En 2015, alors qu’il ambitionnait devenir Premier ministre, Pierre-Karl Péladeau, chef de Québecor, affirmait qu’il « n’était pas en désaccord avec d’éventuelles modifications » consistant à accroître les pouvoirs du Conseil de presse[11]. C’est bien noté. Passons à l’acte.

© Michel Lemay


[1] Saint-Jean, A., Rapport final du Comité conseil sur la qualité et la diversité de l’information, 2003.

[2] Bernier, M.-F. Journalistes au pays de la convergence, p.
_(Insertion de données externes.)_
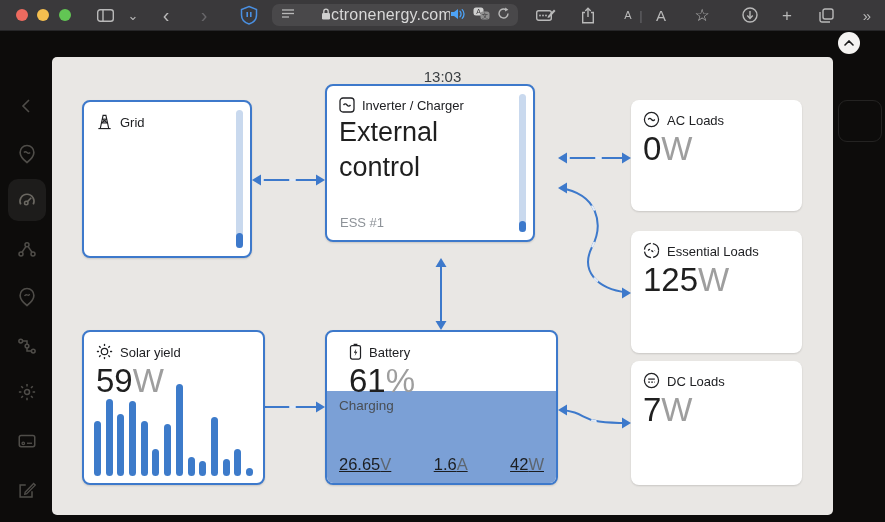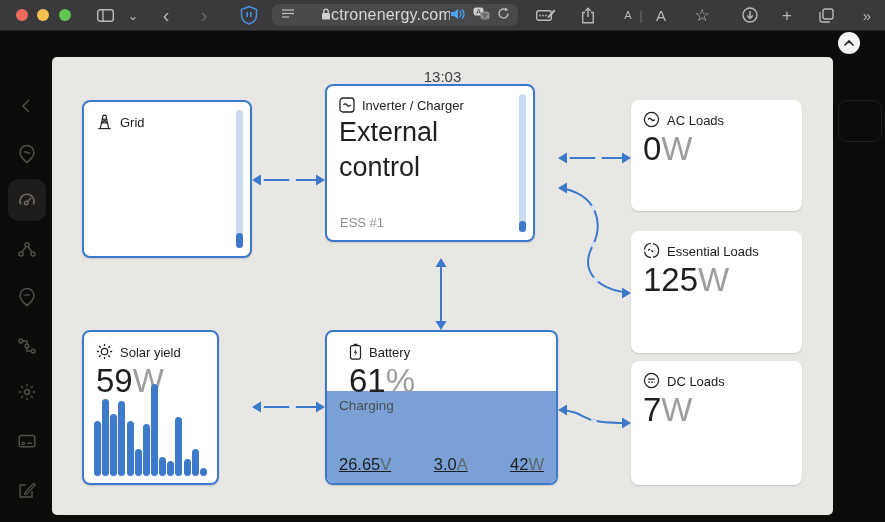--- a/index.html
+++ b/index.html
@@ -337,7 +337,7 @@
     <div class="bigval"><span class="v">7</span><span class="u">W</span></div>
   </div>
 
-  <div class="card sel" style="left:82px;top:330px;width:137px;height:155px">
+  <div class="card sel" style="left:82px;top:330px;width:183px;height:155px">
     <div class="chead">
       <span>
         <svg width="17" height="17" viewBox="0 0 18 18">

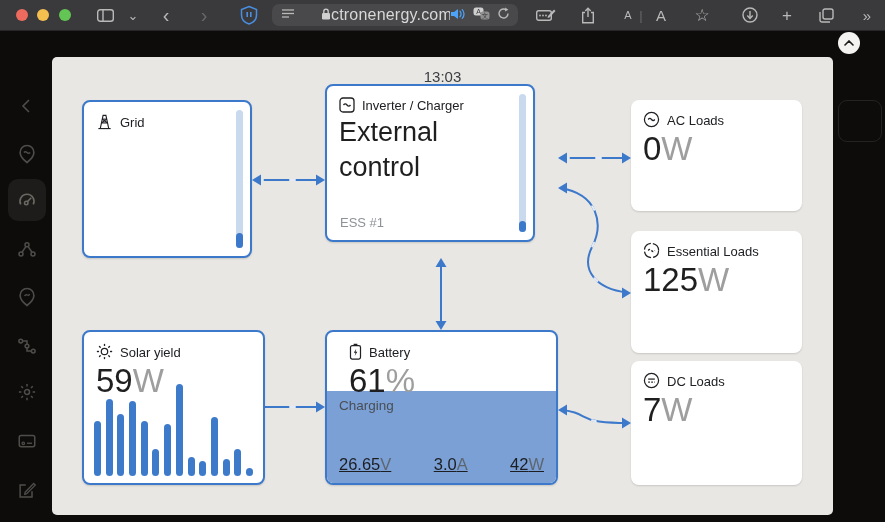--- a/index.html
+++ b/index.html
@@ -394,7 +394,7 @@
     </div>
     <div id="battery-stats">
       <span><span>26.65</span><span class="u">V</span></span>
-      <span><span>3.0</span><span class="u">A</span></span>
+      <span><span>1.6</span><span class="u">A</span></span>
       <span><span>42</span><span class="u">W</span></span>
     </div>
   </div>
XIII.

[3] Payette D., L’information au Québec : un intérêt public, 2010 ; et Pour une information au service de l’intérêt public, orientations du ministère de la culture, des communications et de la condition féminine, 2011.

[4] Syndicat des travailleurs de l’information de La Presse (STIP), Mémoire sur l’avenir de l’information d’intérêt public, septembre 2011.

[5] Corriveau, R., L’information : des changements profonds à apporter, Le Devoir, 30 décembre 2010.

[6] Baillargeon, S., Médias, Comment redresser le chien de garde, Le Devoir, 20 mars 2010.

[7] Guillemette, A., Que faire pour endiguer la crise des médias ? Le Devoir29 août 2019.

[8] Corriveau, R., L’importance de repartir du bon pied, La Presse, 30 août 2019; et Regard sur le Conseil de presse du Québec, présentation à l’Université Laval.

[9] Le Devoir, S’inspirer de la gestion de crise pour construire l’avenir, Le Devoir, 12 décembre 2020.

[10] Lemay, M. INTOX, journalisme d’enquête, désinformation et « cover-up », p. 376. Certains passages qui précèdent sont également tirés du livre.

[11] Bélair-Cirino, M. Tirs groupés contre le rapport Payette, Le Devoir, 5 novembre 2015.